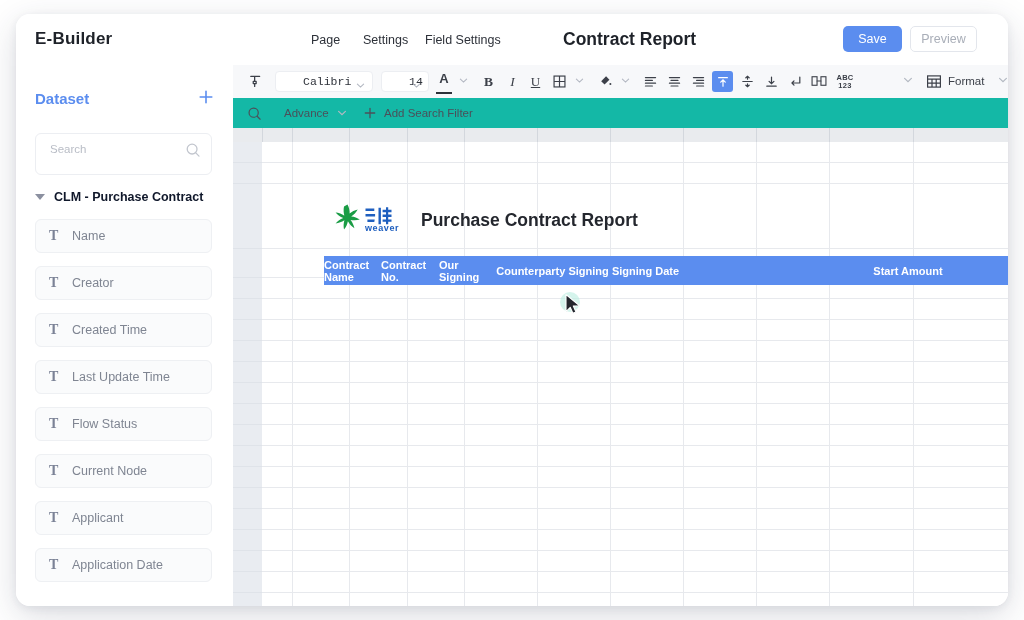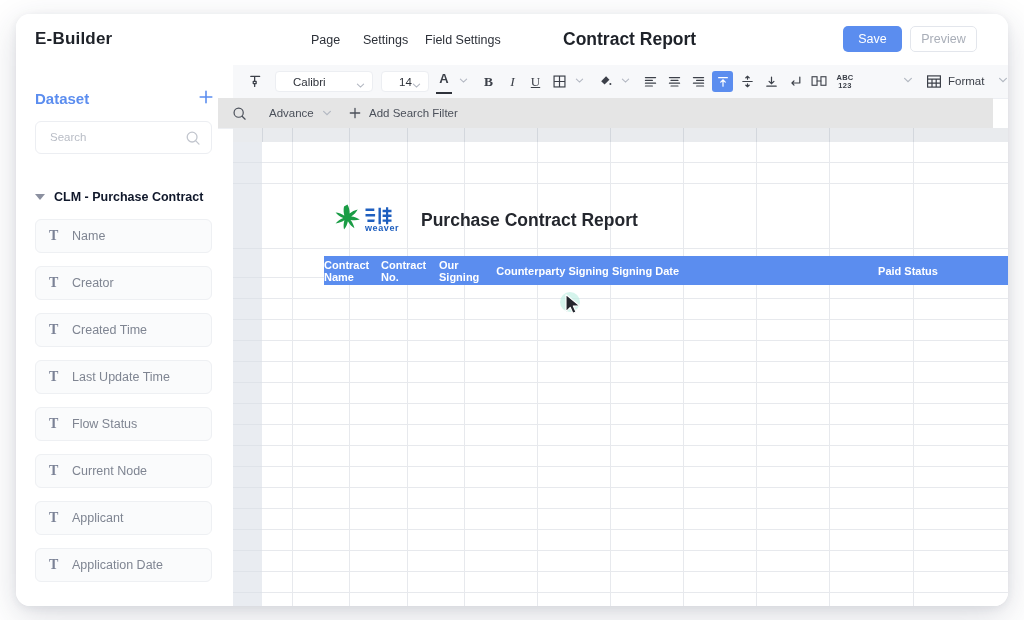--- a/index.html
+++ b/index.html
@@ -32,46 +32,46 @@
        display:flex;align-items:center;justify-content:center;box-sizing:border-box;}
   .btn-save{left:827px;width:59px;background:#5b8def;color:#fff;}
   .btn-preview{left:894px;width:67px;background:#fff;color:#a9aeb8;border:1px solid #e3e6ec;}
 
   
   .sidebar{position:absolute;left:0;top:51px;width:217px;height:541px;background:#fff;
            border-right:1px solid #eceef2;}
   .ds-head{position:absolute;left:19px;top:25px;font-size:15px;font-weight:700;color:#5b8def;}
   .ds-add{position:absolute;left:180px;top:22px;width:20px;height:20px;color:#5b8def;}
   .ds-add svg{display:block;}
-  .search-box{position:absolute;left:19px;top:56px;width:177px;height:33px;
+  .search-box{position:absolute;left:19px;top:68px;width:177px;height:42px;
               border:1px solid #eceef2;border-radius:6px;background:#fff;box-sizing:border-box;}
   .search-input{position:absolute;left:12px;top:8px;width:128px;border:0;outline:0;background:transparent;
                 font-family:inherit;font-size:11.5px;color:#8c919c;}
   .search-input::placeholder{color:#b9bdc6;}
   .search-ic{position:absolute;right:10px;top:8px;width:16px;height:16px;color:#c2c6ce;}
   .tree-node{position:absolute;left:19px;top:122px;width:180px;height:20px;display:flex;align-items:center;}
   .caret{width:0;height:0;border-left:5px solid transparent;border-right:5px solid transparent;
          border-top:6px solid #8b90a0;margin-right:9px;}
   .tree-label{font-size:12.5px;font-weight:700;color:#0f172a;}
   .field{position:absolute;left:19px;width:177px;height:34px;background:#fafbfc;
          border:1px solid #eef0f3;border-radius:6px;box-sizing:border-box;display:flex;align-items:center;}
   .field .t-ic{width:18px;margin-left:13px;font-size:14px;color:#7b8296;
                font-family:"Liberation Serif","DejaVu Serif",serif;font-weight:600;line-height:1;}
   .field .f-label{font-size:12.5px;color:#7f8592;margin-left:5px;}
 
   
   .fmtbar{position:absolute;left:217px;top:51px;width:775px;height:33px;background:#f7f8fa;
           border-bottom:1px solid #edeff3;}
-  .fmtbar2{position:absolute;left:202px;top:84px;width:775px;height:30px;background:#e5e5e5;
+  .fmtbar2{position:absolute;left:217px;top:84px;width:775px;height:30px;background:#14b8a6;
            border-bottom:1px solid #edeff3;}
   .tb{position:absolute;display:flex;align-items:center;justify-content:center;color:#3c4049;}
   .tb svg{display:block;}
   .sel-box{position:absolute;top:6px;height:21px;background:#fff;border-radius:4px;border:1px solid #eceef2;
            box-sizing:border-box;display:flex;align-items:center;}
-  .sel-box .v{font-size:11.5px;color:#2e323a;margin-left:17px;}
+  .sel-box .v{font-size:11.5px;color:#2e323a;margin-left:27px;font-family:Liberation Mono, monospace;}
   .sel-box .cv{position:absolute;right:6px;top:5px;color:#b3b8c2;}
   .chev{color:#b3b8c2;}
   .hl{background:#5b8def;border-radius:3px;}
   .hl svg{color:#fff;}
   .fmt-label{position:absolute;font-size:11.5px;color:#3c4049;}
   .adv-row-item{position:absolute;font-size:11.5px;color:#4b505a;}
 
   
   .sheet{position:absolute;left:217px;top:114px;width:775px;height:478px;background:#fff;overflow:hidden;}
   .colhead{position:absolute;left:0;top:0;width:775px;height:14px;background:#e9ebee;
@@ -417,21 +417,21 @@
     </div>
 
     <div class="report-title">Purchase Contract Report</div>
 
     <div class="thead">
       <div class="th" style="left:0;width:57px">Contract Name</div>
       <div class="th" style="left:57px;width:58px">Contract No.</div>
       <div class="th" style="left:115px;width:57px">Our Signing</div>
       <div class="th" style="left:172px;width:113px">Counterparty Signing</div>
       <div class="th" style="left:285px;width:73px">Signing Date</div>
-      <div class="th" style="left:504px;width:160px">Paid Status</div>
+      <div class="th" style="left:504px;width:160px">Start Amount</div>
     </div>
   </div>
 
   <div class="cursor">
     <svg width="26" height="30" viewBox="0 0 26 30">
       <ellipse cx="11" cy="12" rx="10" ry="10" fill="#bfeee2" opacity=".65"></ellipse>
       <path d="M7 4.5l0 17.2 4.3-4.3 2.6 5.9 3.1-1.4-2.7-5.9 6.1-.3z" fill="#23262d" stroke="#ffffff" stroke-width="1.1" stroke-linejoin="round"></path>
     </svg>
   </div>
 

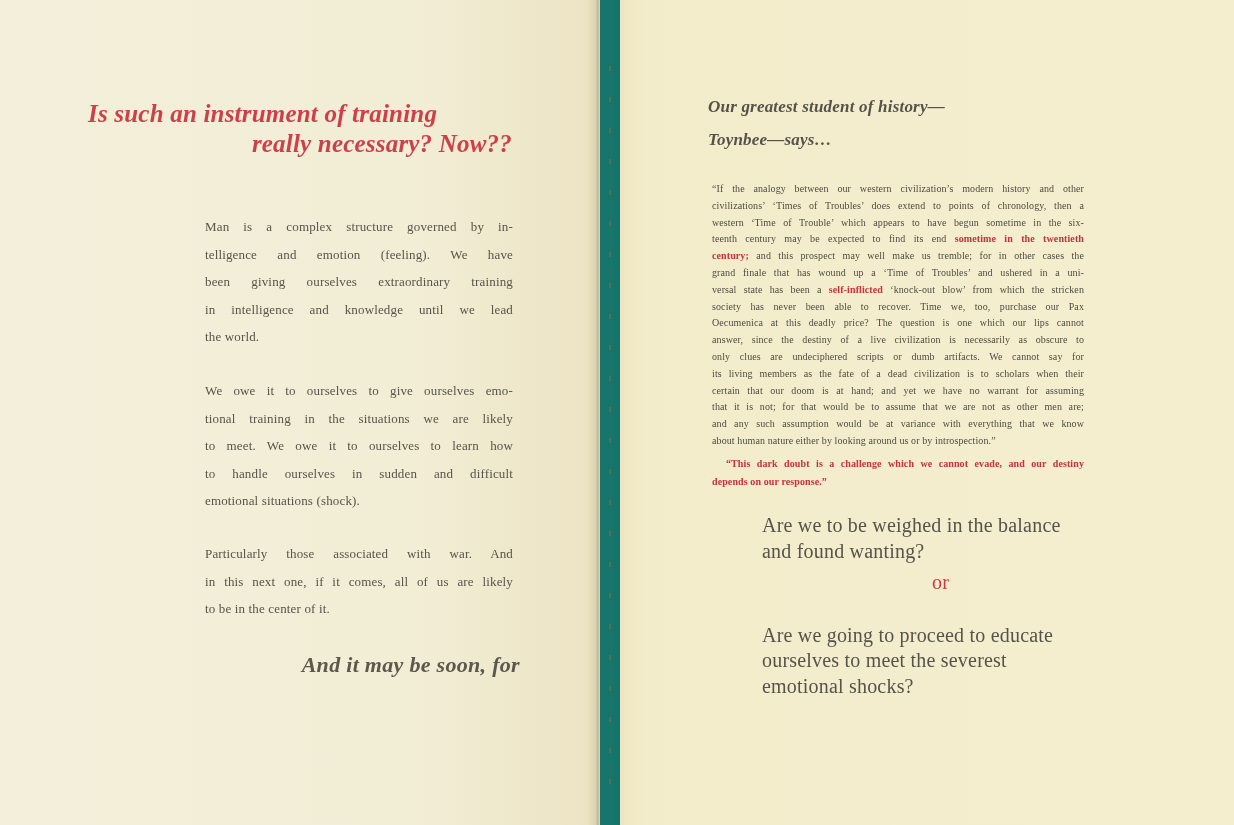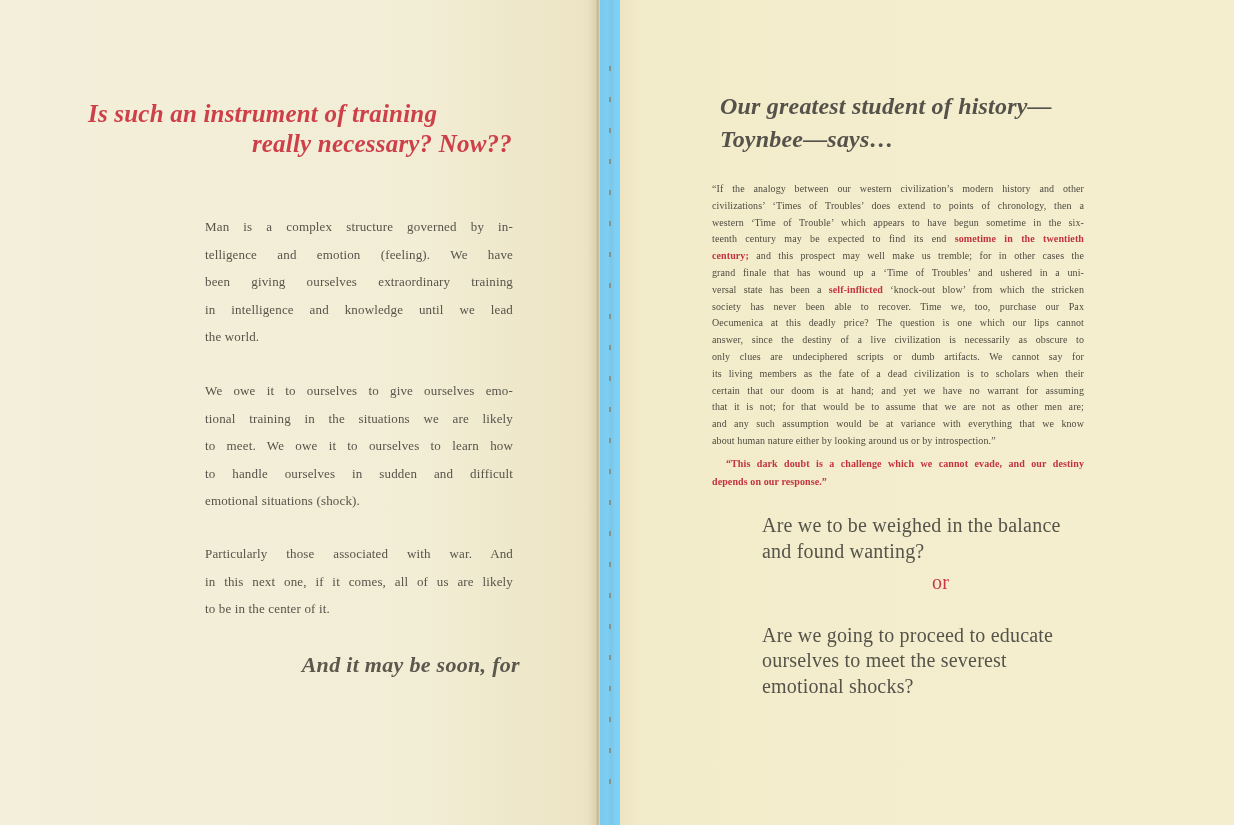--- a/index.html
+++ b/index.html
@@ -1,21 +1,21 @@
 <!DOCTYPE html>
 <html><head>
 <meta charset="utf-8">
 <style>
   html,body{margin:0;padding:0;background:#d8d0b8;}
   .spread{
     position:relative;
     width:1234px;height:825px;
     overflow:hidden;
     font-family:"Liberation Serif","DejaVu Serif",serif;
-    background:#7dd3fc;
+    background:#0f766e;
   }
   
   .page-left{
     position:absolute;left:0;top:0;width:600px;height:825px;
     background:linear-gradient(to right,#f3efda 0%,#f2edd5 70%,#ece4c4 97%,#e6dcba 100%);
   }
   .page-right{
     position:absolute;left:620px;top:0;width:614px;height:825px;
     background:linear-gradient(to right,#eee4c2 0%,#f3ecca 4%,#f4edcd 40%,#f4eecf 100%);
   }
@@ -53,22 +53,22 @@
   .lp-p{position:absolute;left:205px;width:308px;color:#57544a;
     font-size:13px;line-height:27.5px;letter-spacing:0.15px;}
   .lp-p1{top:213px;}
   .lp-p2{top:377px;}
   .lp-p3{top:540px;}
   .jl{text-align:justify;text-align-last:justify;}
   .ll{text-align:left;}
   .lp-closing{position:absolute;left:90px;top:652px;width:430px;text-align:right;
     color:#5b584d;font-style:italic;font-weight:bold;font-size:22px;letter-spacing:0.3px;}
   
-  .rp-head{position:absolute;left:100px;top:90px;width:420px;color:#54524a;
-    font-style:italic;font-weight:bold;font-size:24px;line-height:33px;letter-spacing:0.2px;}
+  .rp-head{position:absolute;left:88px;top:90px;width:420px;color:#54524a;
+    font-style:italic;font-weight:bold;font-size:17px;line-height:33px;letter-spacing:0.2px;}
   .rp-quote{position:absolute;left:92px;top:181px;width:372px;color:#4e4b40;
     font-size:10px;line-height:16.8px;letter-spacing:0.1px;}
   .qred{color:#c3333d;font-weight:bold;}
   .rp-rednote{margin-top:5px;color:#c3333d;font-weight:bold;line-height:18px;}
   .rp-rednote .indent{text-indent:14px;}
   .rp-questions{position:absolute;left:142px;top:513px;width:345px;color:#55534a;
     font-size:20px;line-height:25.5px;letter-spacing:0.2px;}
   .q-or{color:#cb3a43;padding-left:170px;margin-top:6px;margin-bottom:27px;}
 </style>
 </head>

Activity: Line count for the word "label": state how many lines of the listing hold it, and give only that number.

Finished task: 3